The stability requirements for diagrid tubes are also investigated by Rahimian in [37]. SBSs are introduced in this paper, with suggestions regarding their design for column lateral bracing, similarly to the considerations of Montuori et al. [11]. However, in this analysis, the SBS aims also at stabilizing the diagrid itself against the lateral buckling of the diagrid modules. The buckling deformation mode of the diagrid modules arises from the vertical loads acting on the diagrid nodes, both at the panel level and at the level of intermediate floors. The required stiffness of the SBS is a function of diagrid geometry and the compression force in diagrid members. The SBS methodology proposed by the author is applied to the case of the Hearts Tower (New York), where the efficacy of the designed SBS is discussed. Besides the typical lateral deformations due to wind and seismic actions, limiting the lateral diagrid displacements due to buckling sway mechanisms under gravity loads is essential for an efficient structural behavior and design.

6. Shear-Lag Effect in Diagrid Tubes

One of the most important problems in external tubes composed of beams and conventional vertical columns is the shear-lag effect, which undermines their efficiency in high-rise buildings.

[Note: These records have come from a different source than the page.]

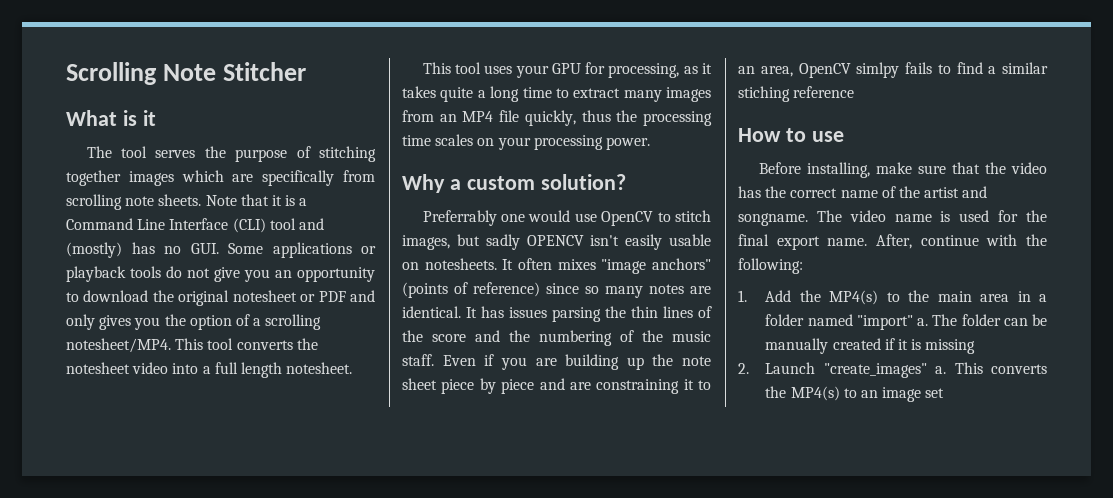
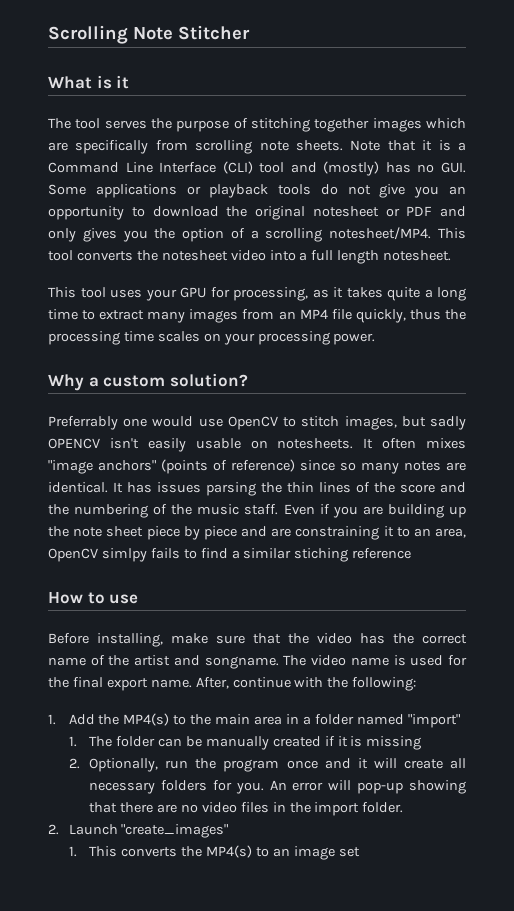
[917,318,929,326] a. -> [68,736,77,747] // 1.
(976, 346) none -> [68,758,466,772] [89,780,466,794] [89,802,404,816] // 2. Optionally, run the program once and it will create all necessary folders for you. An error will pop-up showing that there are no video files in the import folder.
[935,366,947,374] a. -> [68,846,77,857] // 1.

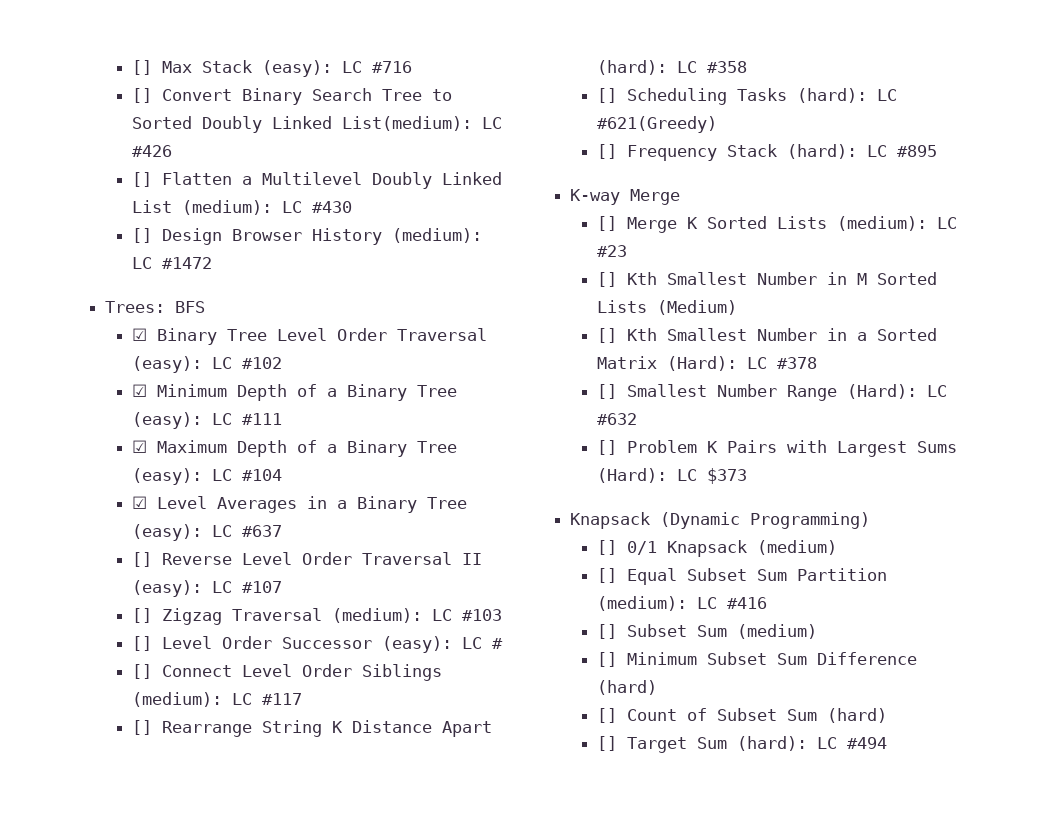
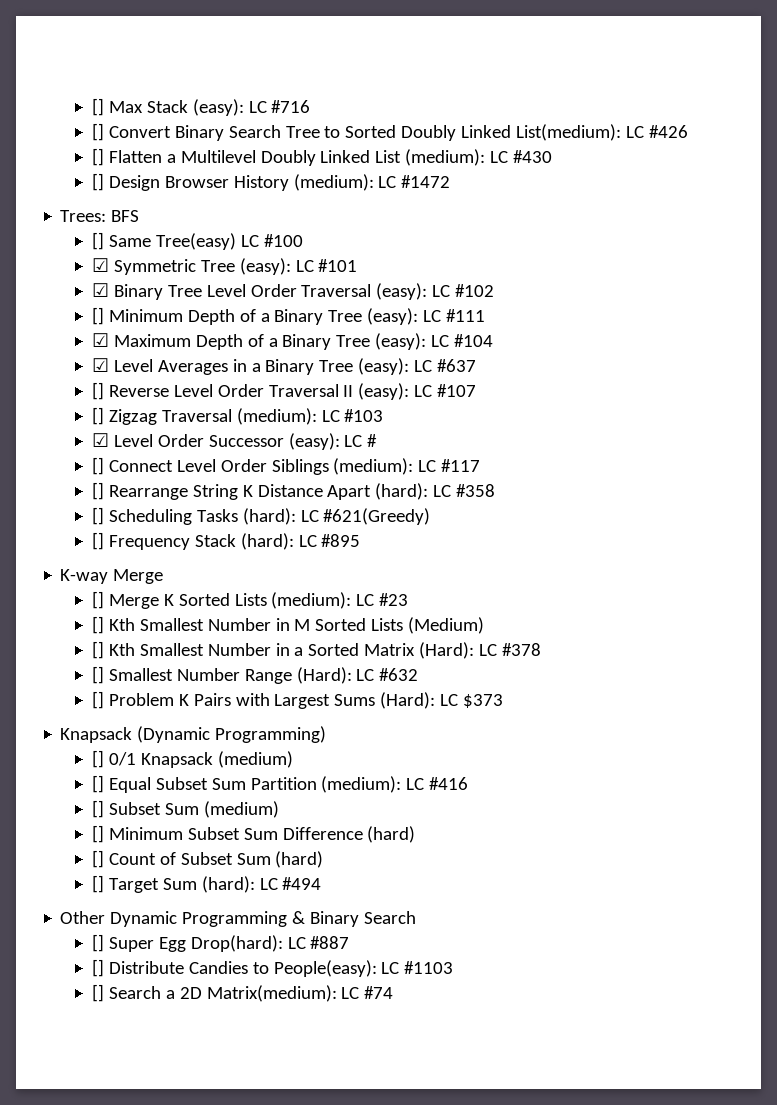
(206, 307) none -> [91,232,303,250] [91,258,358,275] // [] Same Tree(easy) LC #100 // ☑ Symmetric Tree (easy): LC #101
[132,384,148,397] ☑ -> [91,307,104,325] []
[132,636,153,651] [] -> [91,433,109,447] ☑
(888, 743) none -> [60,911,417,927] [91,934,350,952] [91,959,454,977] [91,984,394,1002] // Other Dynamic Programming & Binary Search // [] Super Egg Drop(hard): LC #887 // [] Distribute Candies to People(easy): LC #1103 // [] Search a 2D Matrix(medium): LC #74

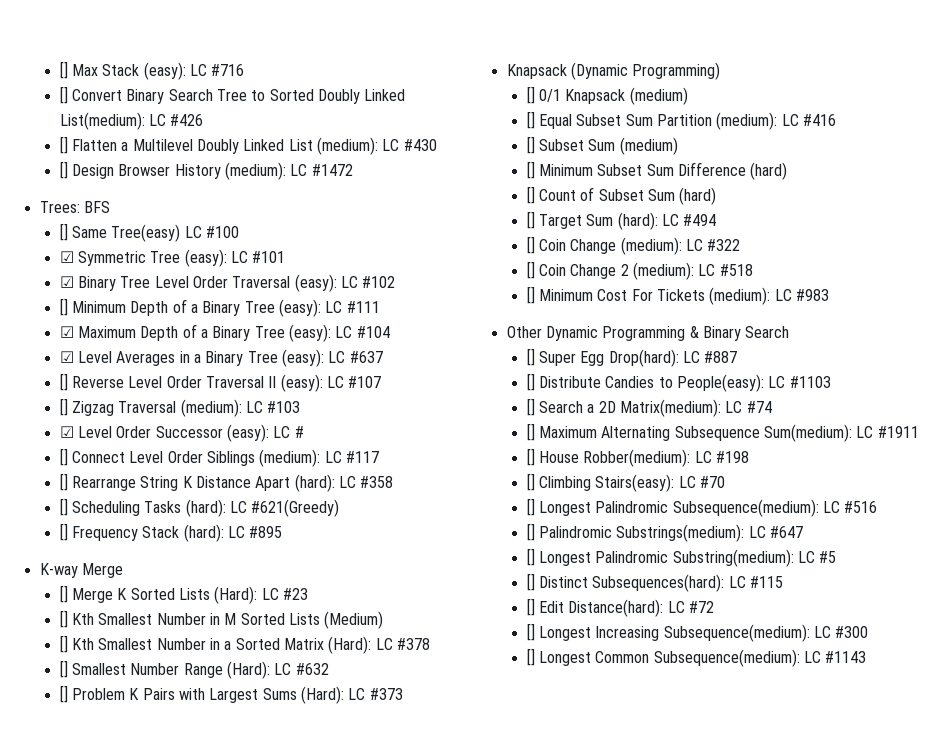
[271,592,352,609] (medium): -> [214,586,258,604] (Hard):
[463,694,504,708] $373 -> [369,688,403,700] #373
(322, 883) none -> [526,236,741,255] [526,261,753,280] [526,286,829,305] // [] Coin Change (medium): LC #322 // [] Coin Change 2 (medium): LC #518 // [] Minimum Cost For Tickets (medium): LC #983
(394, 992) none -> [526,423,919,442] [526,448,749,467] [526,473,725,492] [526,498,878,517] [526,523,803,542] [526,548,837,567] [526,573,783,592] [526,598,714,617] [526,623,869,642] [526,648,867,667] // [] Maximum Alternating Subsequence Sum(medium): LC #1911 // [] House Robber(medium): LC #198 // [] Climbing Stairs(easy): LC #70 // [] Longest Palindromic Subsequence(medium): LC #516 // [] Palindromic Substrings(medium): LC #647 // [] Longest Palindromic Substring(medium): LC #5 // [] Distinct Subsequences(hard): LC #115 // [] Edit Distance(hard): LC #72 // [] Longest Increasing Subsequence(medium): LC #300 // [] Longest Common Subsequence(medium): LC #1143

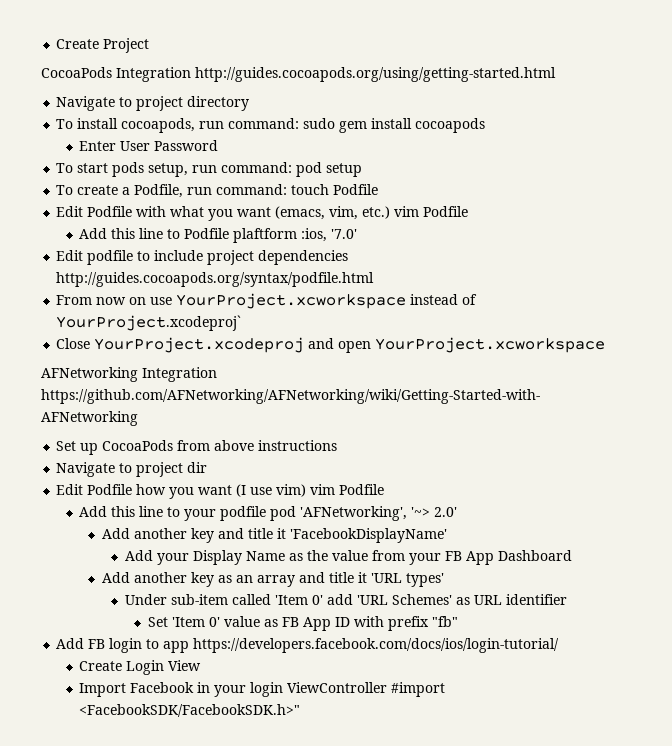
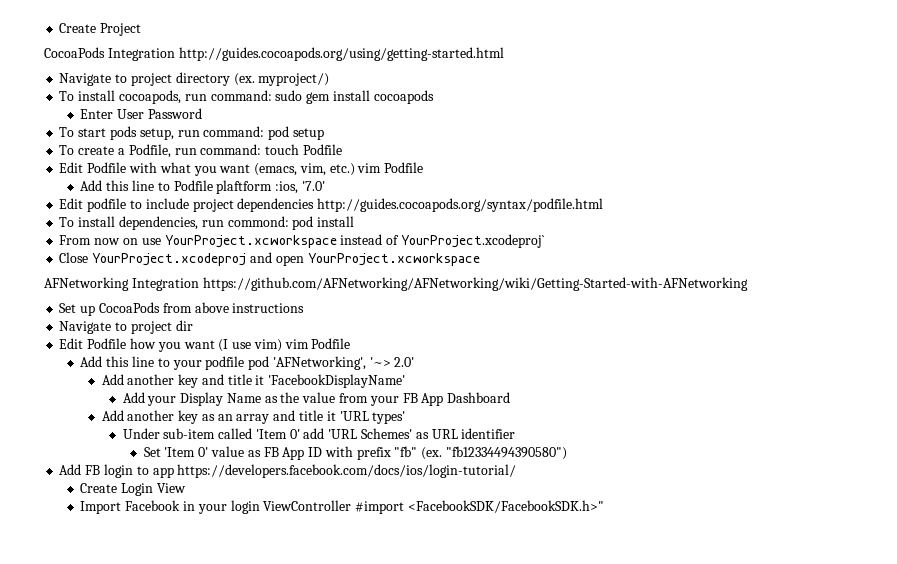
(250, 103) none -> [233,73,330,86] (ex. myproject/)
(375, 279) none -> [59,216,355,230] // To install dependencies, run commond: pod install
(458, 621) none -> [421,446,568,460] (ex. "fb12334494390580")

As shown in Figure 15, for a framed tube subjected to later loads the actual axial force distribution in the vertical columns does not follow the Euler–Bernoulli distribution, i.e., linear and constant trend in the web and flange, respectively [1]. Conversely, due to the nature of the framed tube with closely-spaced columns, both distributions are non-linear and result in higher stresses in the corner columns, compared to the ones in the middle of the flange. This phenomenon is known as the shear-lag effect. Shear-lag coefficients can be defined based on the non-linearity of the stress distribution in the web and flange façades. In the design of a framed tube, limitation of the shear-lag effect often drives the design of the structural elements.

Diagrids are known to be stiffer than traditional framed tubes. However, being external tubular systems, they might experience the shear-lag phenomenon as well. For the first time, Leonard investigates the influence of the shear-lag in a 60-story tall square diagrid building, in comparison with the conventional framed tube solution [38]. It is found that the diagrid performs better both in terms of lateral deflection and shear-lag effect, compared to the framed tube. However, the shear-lag effect strongly depends on the external diagonal pattern. Steeper diagonal angles can increase the severity of the shear-lag effect, whereas the number of the diagonal bays on the building perimeter does not have a significant influence. Interestingly, it is also found that no direct correlation between the shear-lag effect and lateral deflection appears in diagrids. Sometimes, the solutions with higher shear-lag coefficients provide quite small lateral deflections [38]. This mainly derives from the different mechanical behavior of the diagrid, with respect to the conventional framed tube: the former exploits the axial deformation of the external bracings, while the latter is dependent on the flexural and shear deformation of vertical columns and horizontal beams. As a consequence of the different mechanism, the shear-lag is less severe in diagrids than in conventional framed tubes.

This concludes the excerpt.